Bout fu arrestato nel 2007 a Bangkok, in Thailandia, in un’operazione rocambolesca: fu contattato da un uomo che sosteneva di far parte del gruppo guerrigliero colombiano delle FARC e di voler comprare missili terra-aria e lanciarazzi. I due si incontrarono a Bangkok per avviare il negoziato, ma l’uomo in realtà era un informatore degli Stati Uniti. Bout fu arrestato, estradato negli Stati Uniti e condannato a 25 anni di reclusione. Ne ha trascorsi in carcere la metà, e poi è stato liberato nello scambio di prigionieri con Brittney Griner.

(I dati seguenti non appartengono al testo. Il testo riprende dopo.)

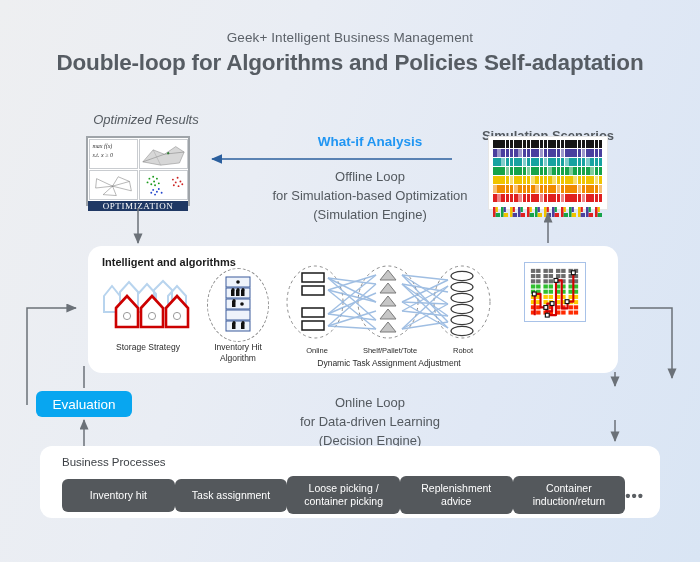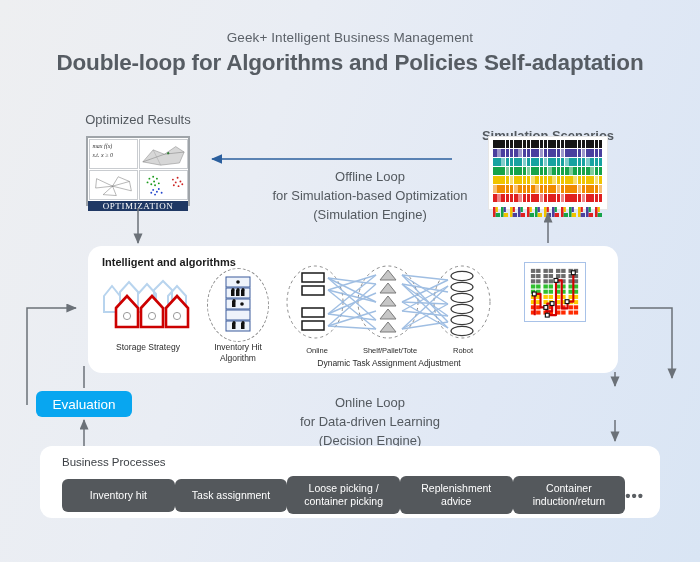"Optimized Results" div.cap { font-style: none -> italic; left: 66px -> 74px }
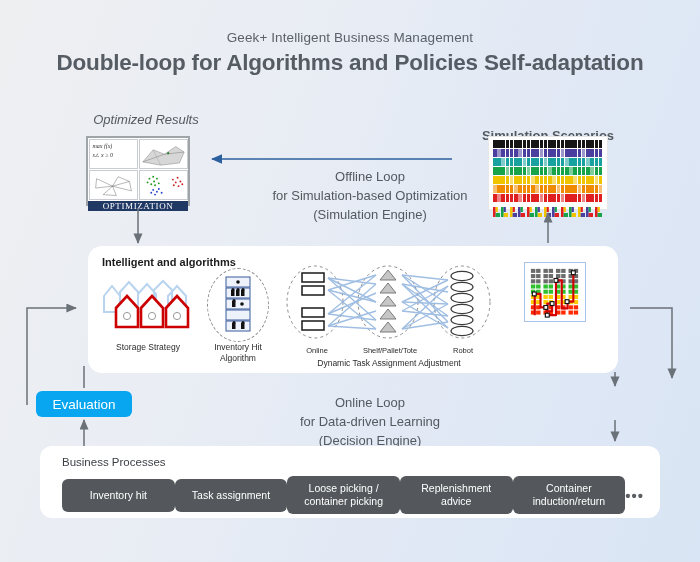"What-if Analysis" div.whatif { html: none -> <div>What-if Analysis</div> }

In un’intervista fatta con il New York Times dopo la sua liberazione, Bout ha detto che ormai «non ha quasi più nessun business» e che non gli è rimasto «quasi nessuno dei suoi vecchi contatti». È vero che, probabilmente, Bout non ha più la capacità di mobilitare decine di aerei cargo in giro per il mondo, ma la sua notorietà lo rende comunque un personaggio di un certo rilievo. Non sappiamo se la vendita di armi agli Houthi sia stata in qualche modo autorizzata dal governo russo ma sappiamo che, per esempio, a luglio Bout era stato invitato al Russia-Africa Summit di San Pietroburgo, uno degli eventi di politica estera più importanti del paese.
Il portavoce di Putin, Dmitri Peskov, ha detto ai giornalisti che le notizie pubblicate negli Stati Uniti sulla vendita di armi di Bout sono «fake news».